■ Dataset records ■
· · ·
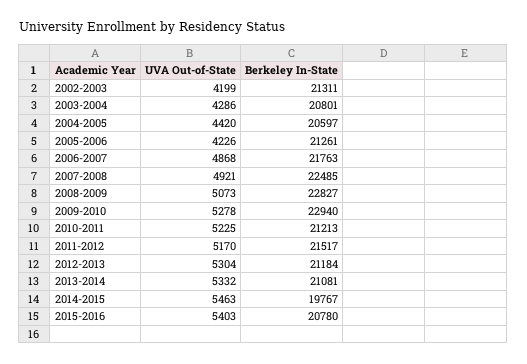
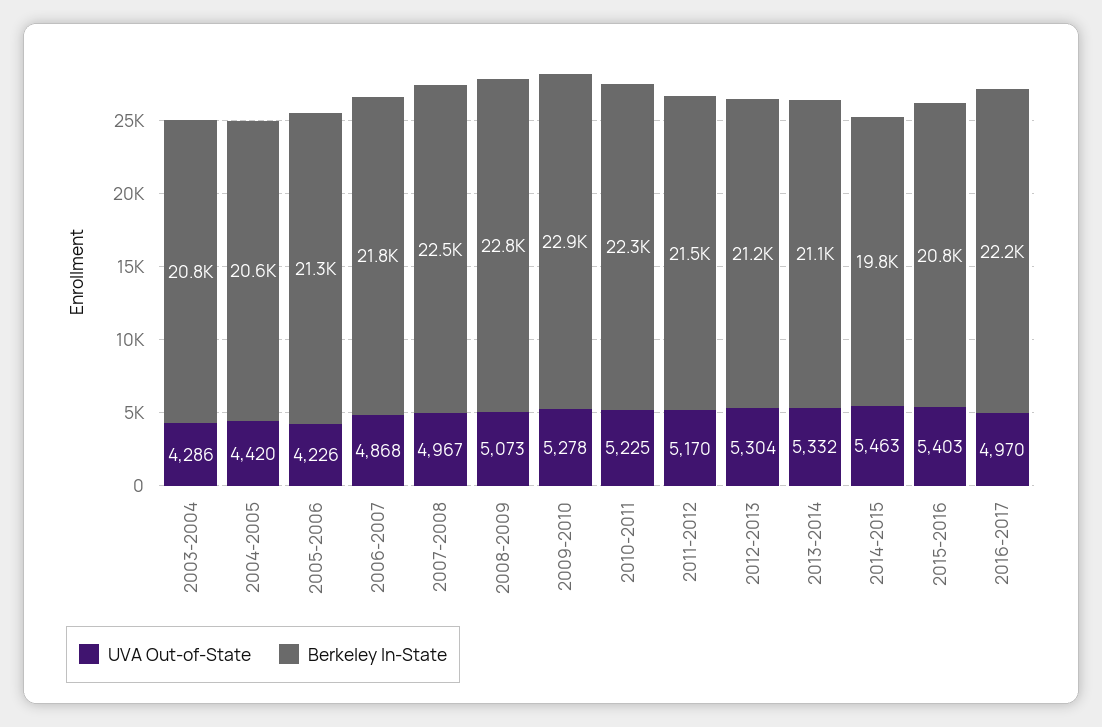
UVA Out-of-State, 2002-2003: 4199 -> none
Berkeley In-State, 2002-2003: 21311 -> none
UVA Out-of-State, 2007-2008: 4921 -> 4967
Berkeley In-State, 2010-2011: 21213 -> 22300
UVA Out-of-State, 2016-2017: none -> 4970
Berkeley In-State, 2016-2017: none -> 22200

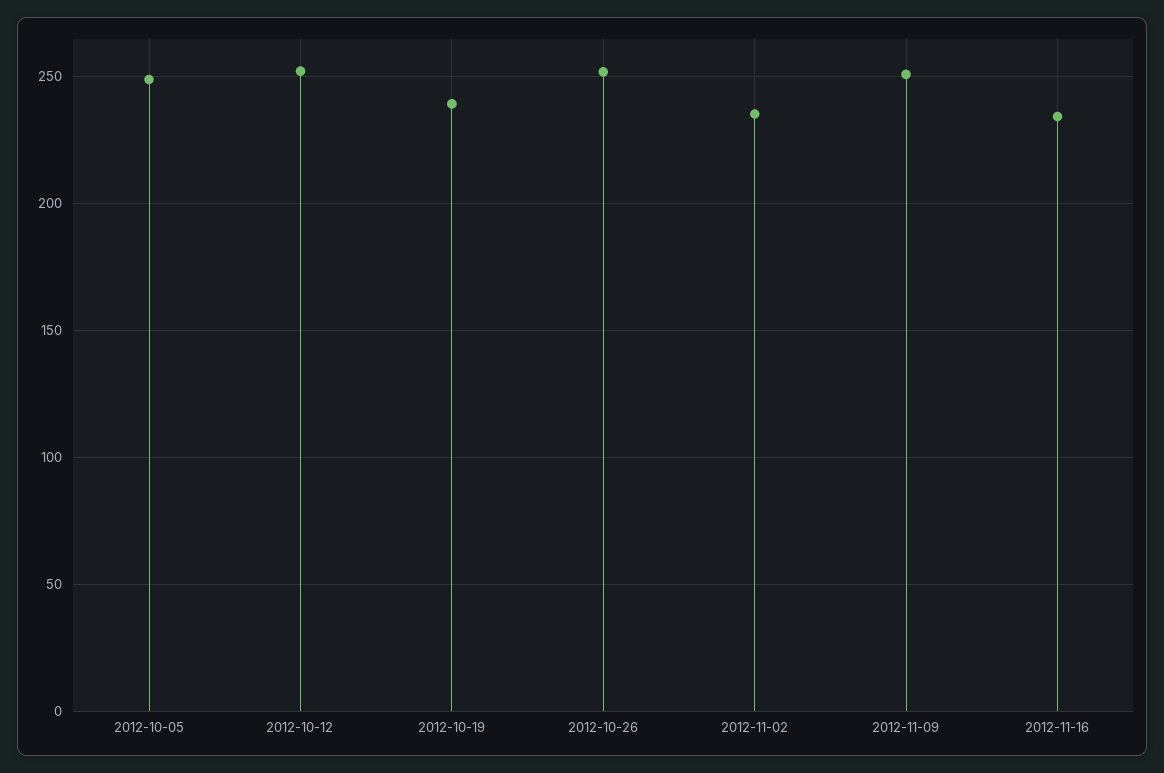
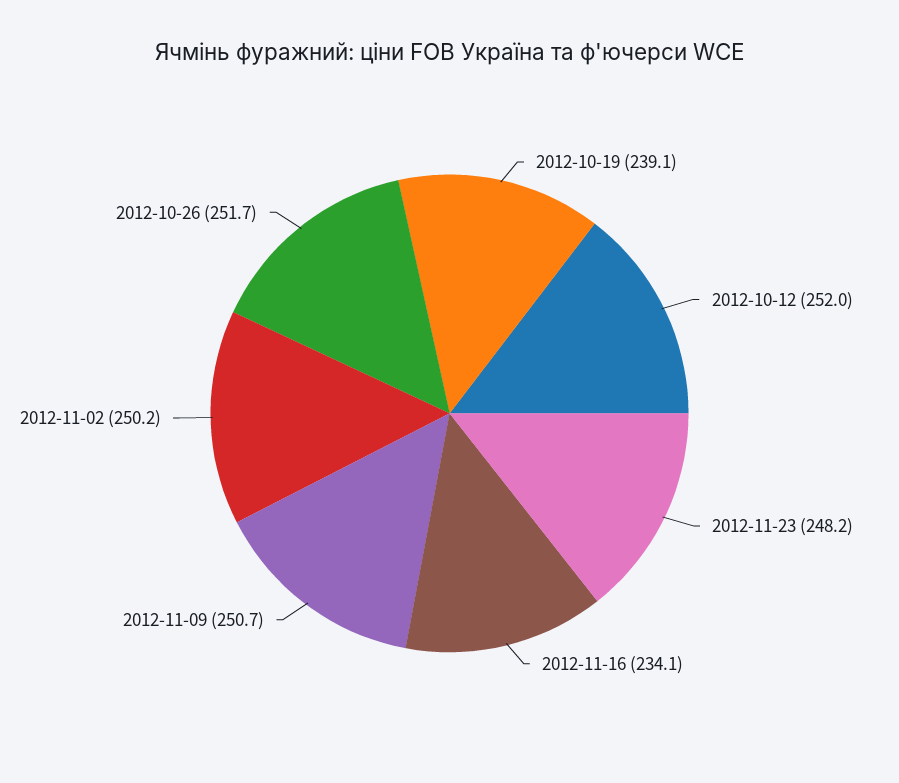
2012-10-05: 250 -> none
2012-11-02: 235 -> 250.2
2012-11-23: none -> 248.2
· · ·
■ Your instructions ■
Word for word, restate the records above and drop the pictures.

■ Response ■
UVA Out-of-State, 2002-2003: 4199 -> none
Berkeley In-State, 2002-2003: 21311 -> none
UVA Out-of-State, 2007-2008: 4921 -> 4967
Berkeley In-State, 2010-2011: 21213 -> 22300
UVA Out-of-State, 2016-2017: none -> 4970
Berkeley In-State, 2016-2017: none -> 22200

2012-10-05: 250 -> none
2012-11-02: 235 -> 250.2
2012-11-23: none -> 248.2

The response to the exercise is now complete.